他向原爸借这只杯子的时候,原爸还乐了一会儿,反应过来后,差点就要揍他。
但原放就是坚持要用,还要给特定的人用。
他自知此时暗戳戳用这杯子,所谓的深切含义压根就到不了原爸和原妈的那种高度。
但原放自个儿心底清楚,他跟颜不闻能够到那种关系的可能性,很渺茫。
别看他笑嘻嘻地迎着他们进店,一副坦坦荡荡毫不在意的样子。
但其实原放心里一直都有股自卑的距离感,他总觉得自己和颜不闻相差甚远,尤其是在她打扮得漂漂亮亮却踏入这样狭小又拥挤的地方,这种情绪直接到达了顶端。
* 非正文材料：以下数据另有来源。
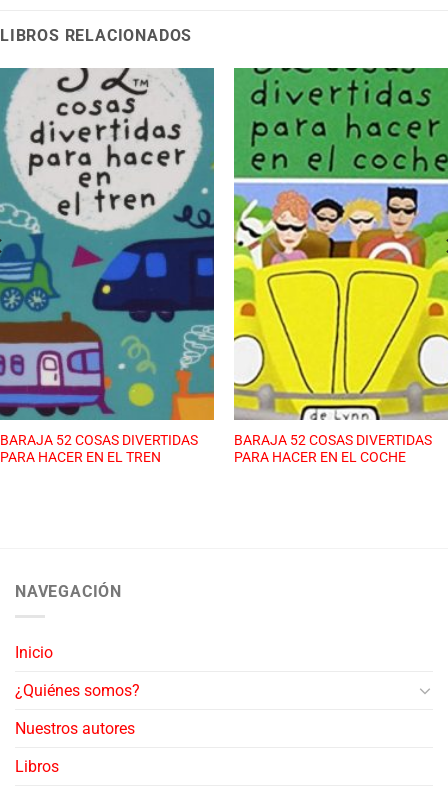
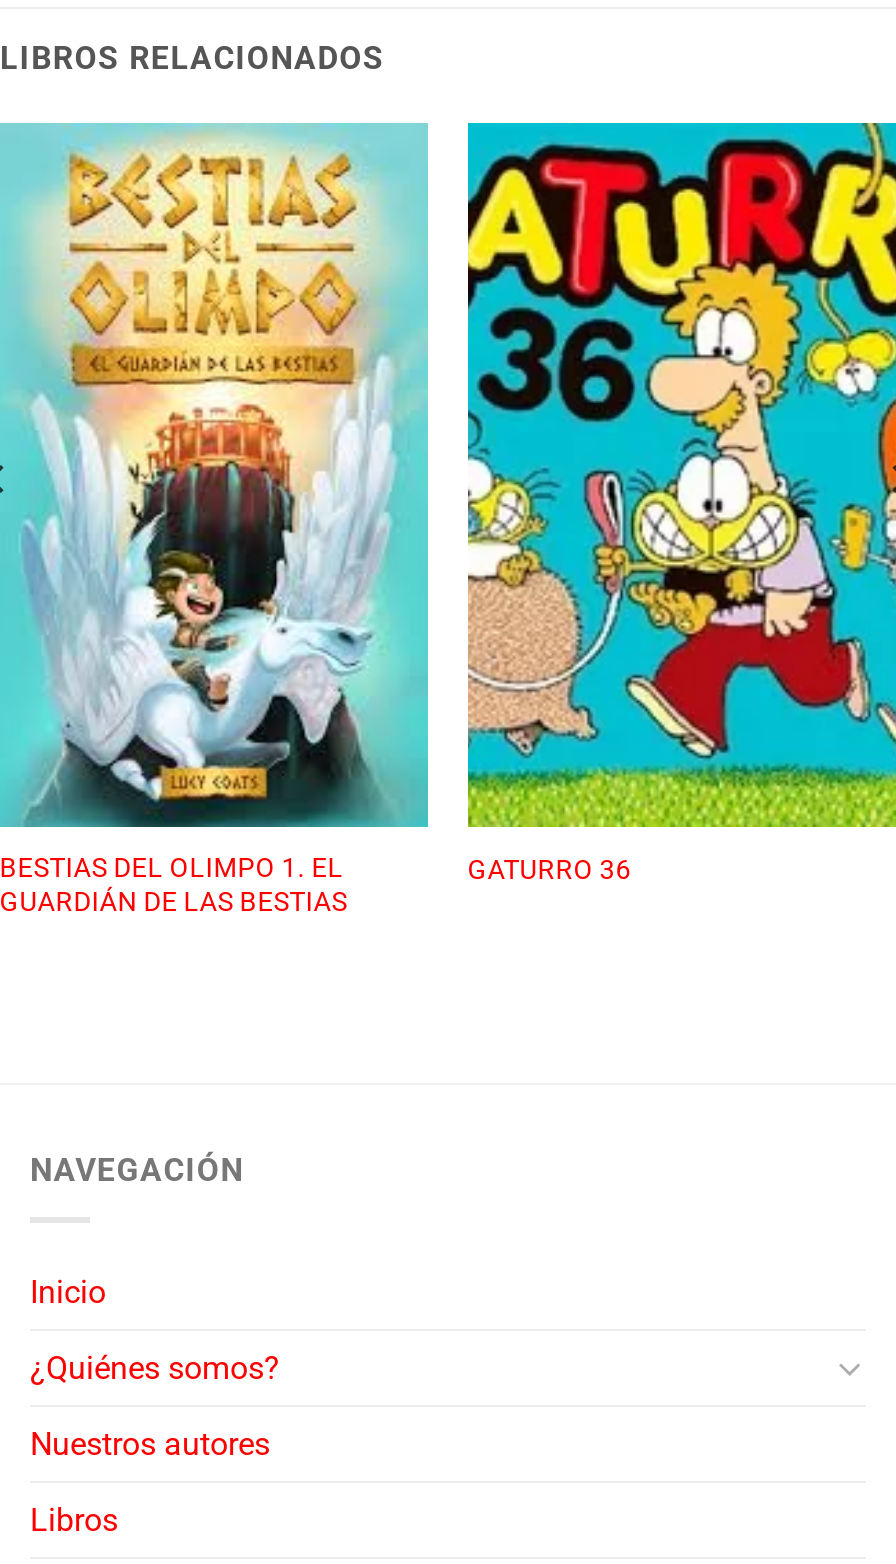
- [image]
- BARAJA 52 COSAS DIVERTIDAS
- PARA HACER EN EL TREN
+ [image]
+ BESTIAS DEL OLIMPO 1. EL
+ GUARDIÁN DE LAS BESTIAS

- [image]
- BARAJA 52 COSAS DIVERTIDAS
- PARA HACER EN EL COCHE
+ [image]
+ GATURRO 36
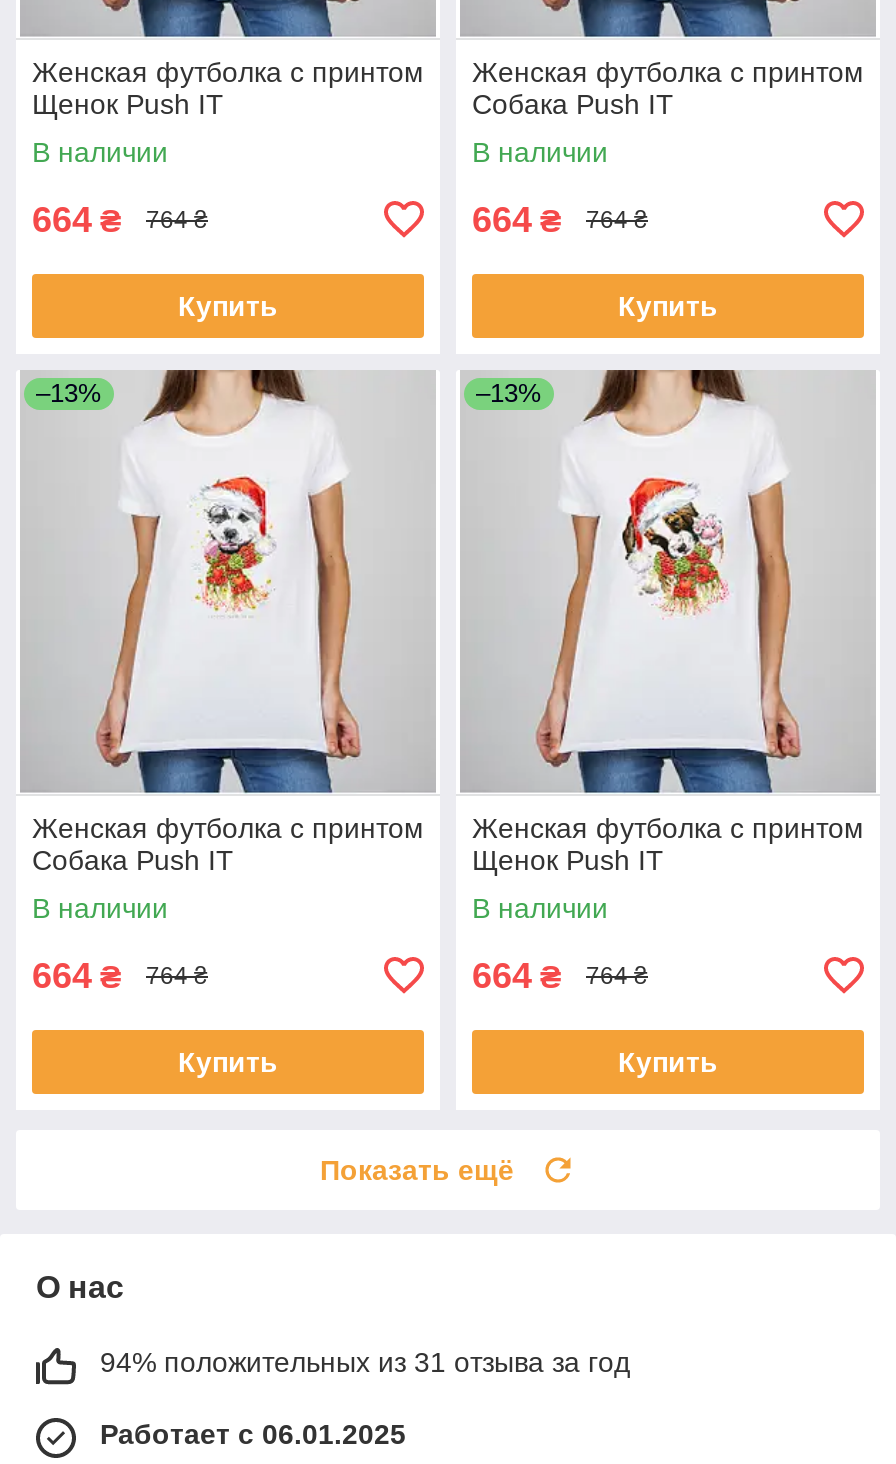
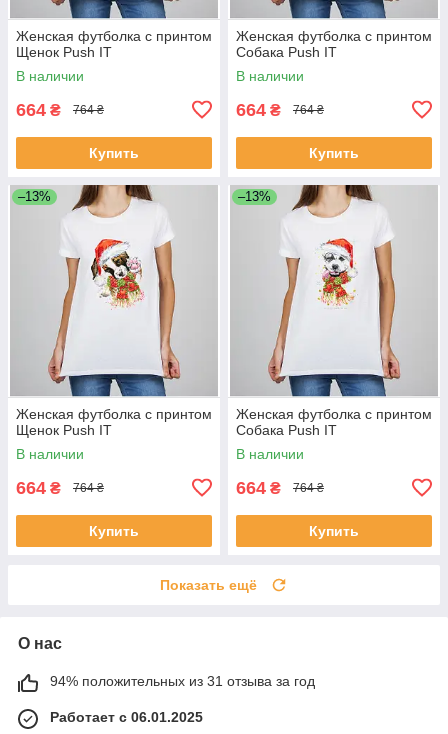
- [image]
+ [image]

- [image]
+ [image]

- Собака Push IT
+ Щенок Push IT

- Щенок Push IT
+ Собака Push IT
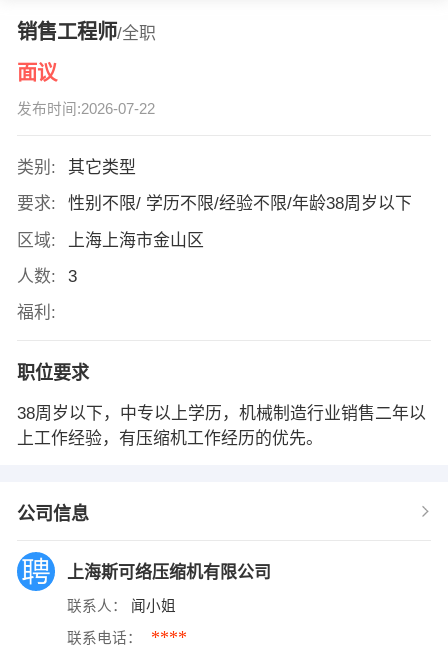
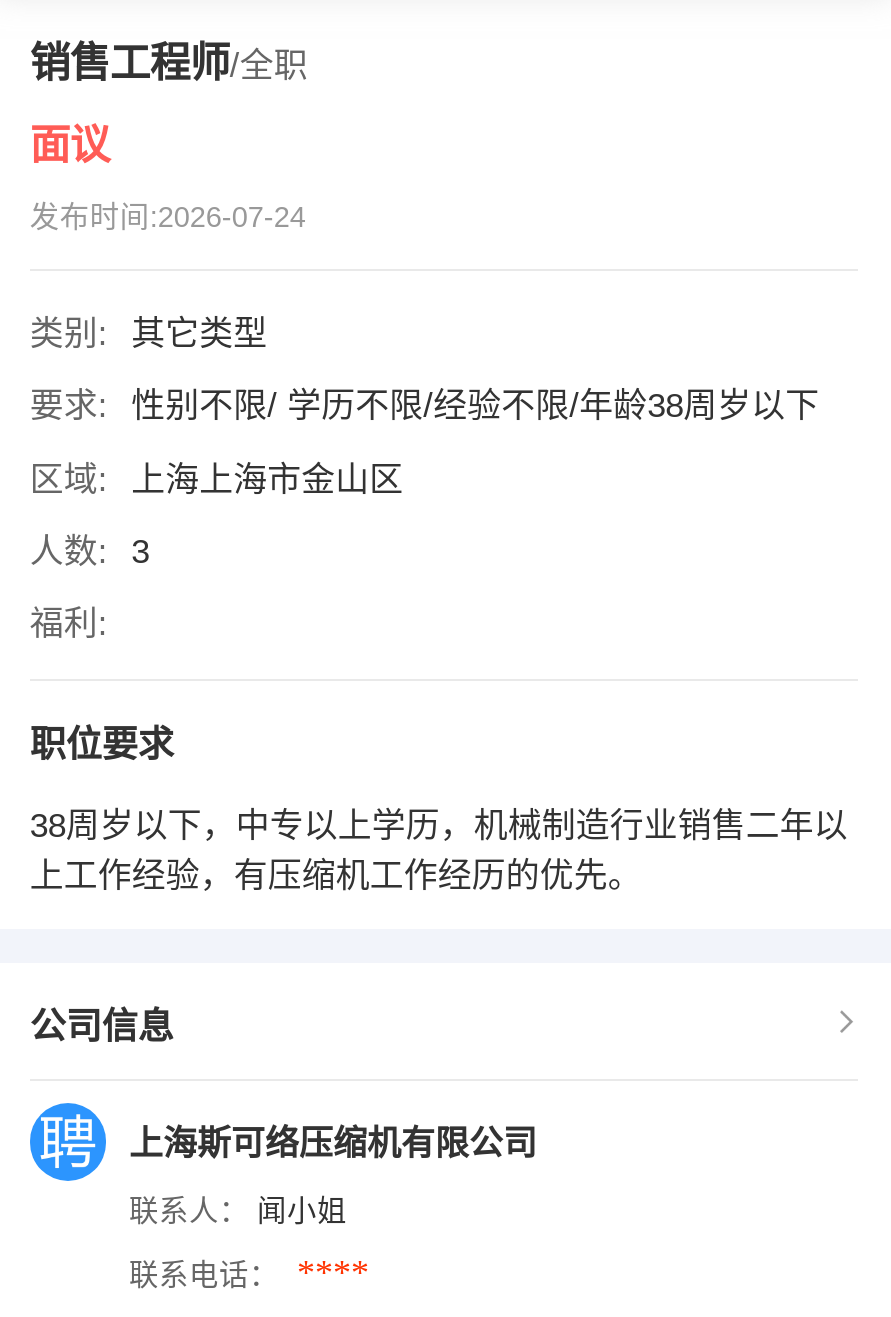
- 发布时间:2026-07-22
+ 发布时间:2026-07-24
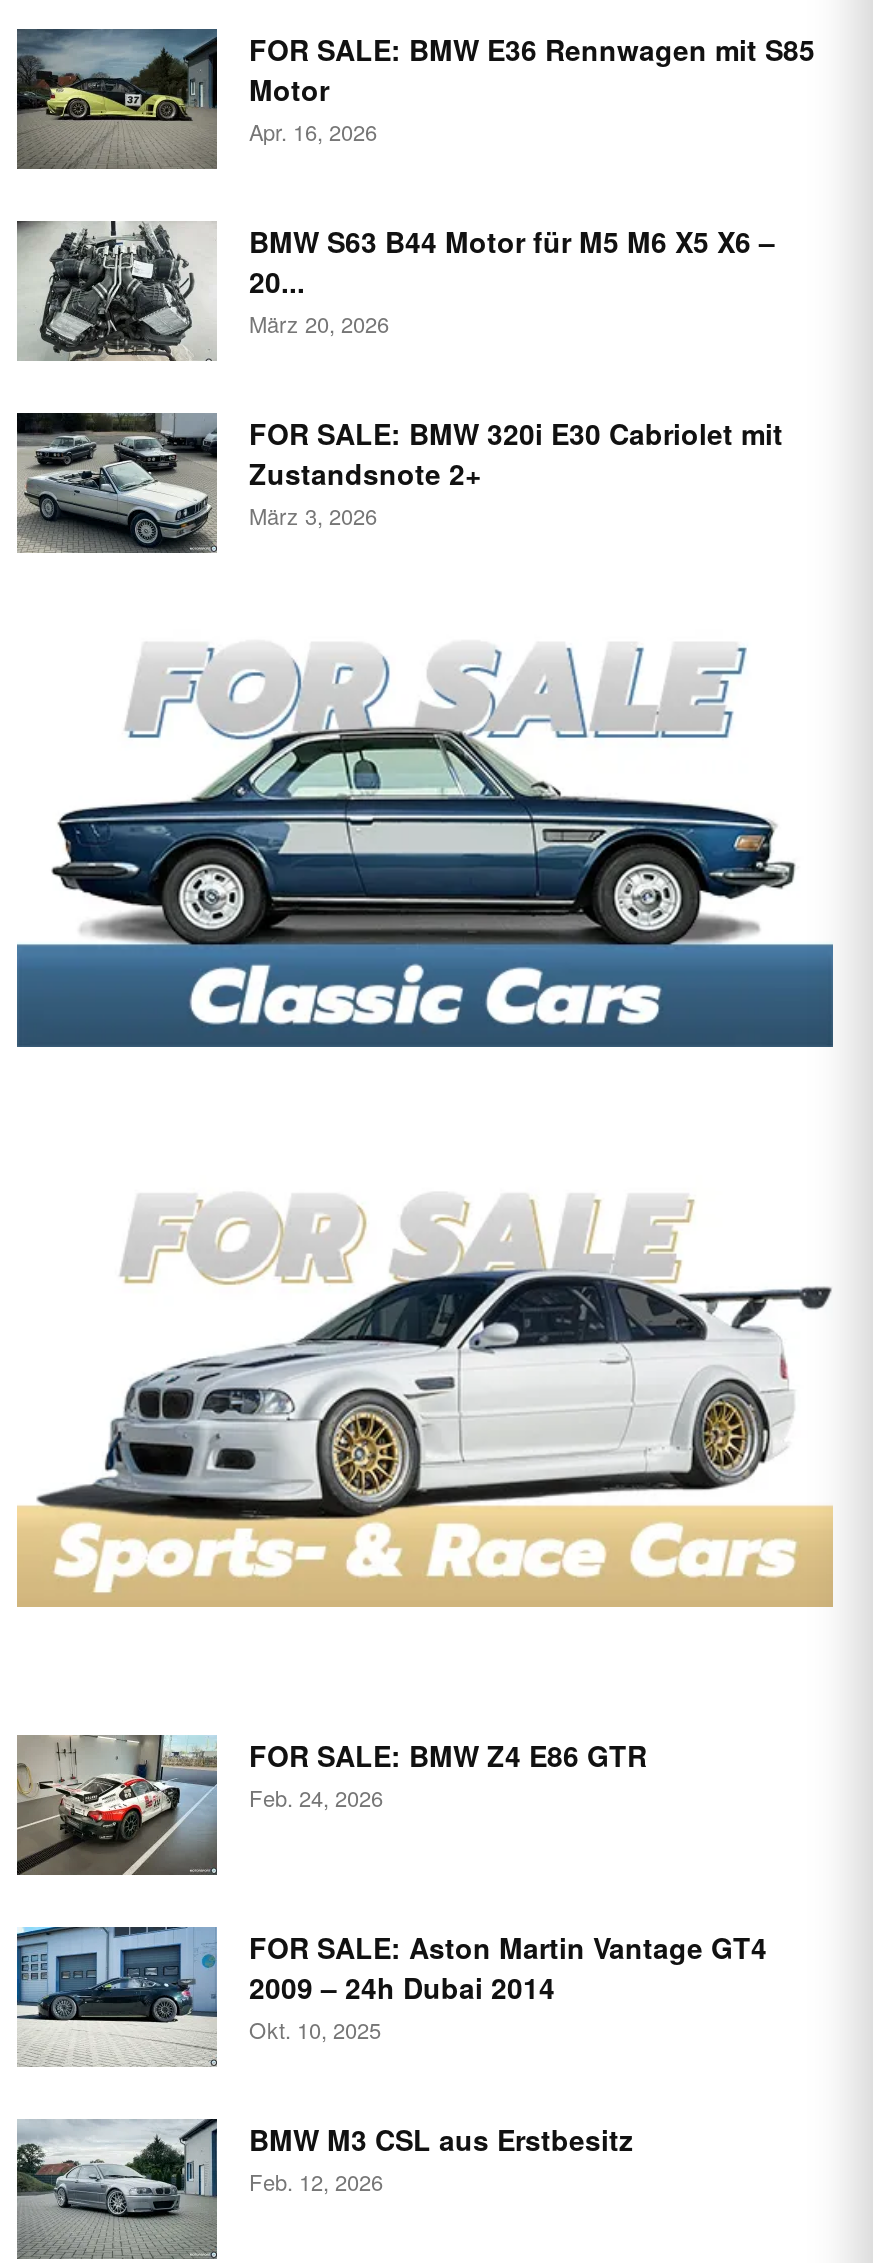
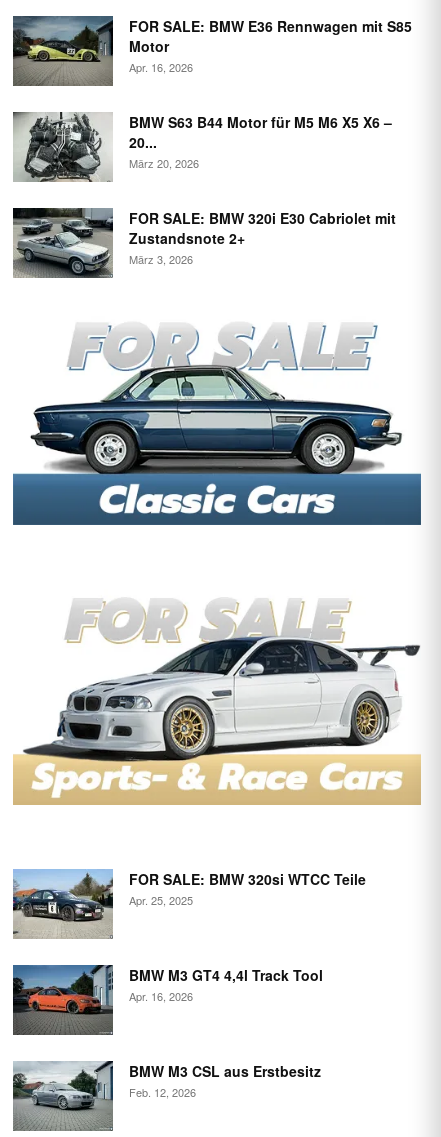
- [image]
- FOR SALE: BMW Z4 E86 GTR
- Feb. 24, 2026
+ [image]
+ FOR SALE: BMW 320si WTCC Teile
+ Apr. 25, 2025

- [image]
- FOR SALE: Aston Martin Vantage GT4
- 2009 – 24h Dubai 2014
- Okt. 10, 2025
+ [image]
+ BMW M3 GT4 4,4l Track Tool
+ Apr. 16, 2026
因而他暗藏心思,这种别有深意的事情只要他自己一个人知道就好。
就算未来真的没有结果,那至少,他也曾向喜欢的人无声承诺过一辈子了。
吃着香到想咬舌头的馄饨,颜不闻的脑海里就只有干饭两个字,前后两个少年此刻的心思她压根就不会有机会去猜测到。
温知礼对吃食的欲望不高,但为了不拂了原放的好意,他还是勉强吃了大半碗。
将瓷勺轻轻放下后,温知礼漫无目的的视线忽得就落在了颜不闻的碗具上。
造型很奇特,且磨损的边角也不难看出这碗已经存在了一顿岁月了。
温知礼玩味地撑着下巴,无聊地猜测起了原放真实的目的。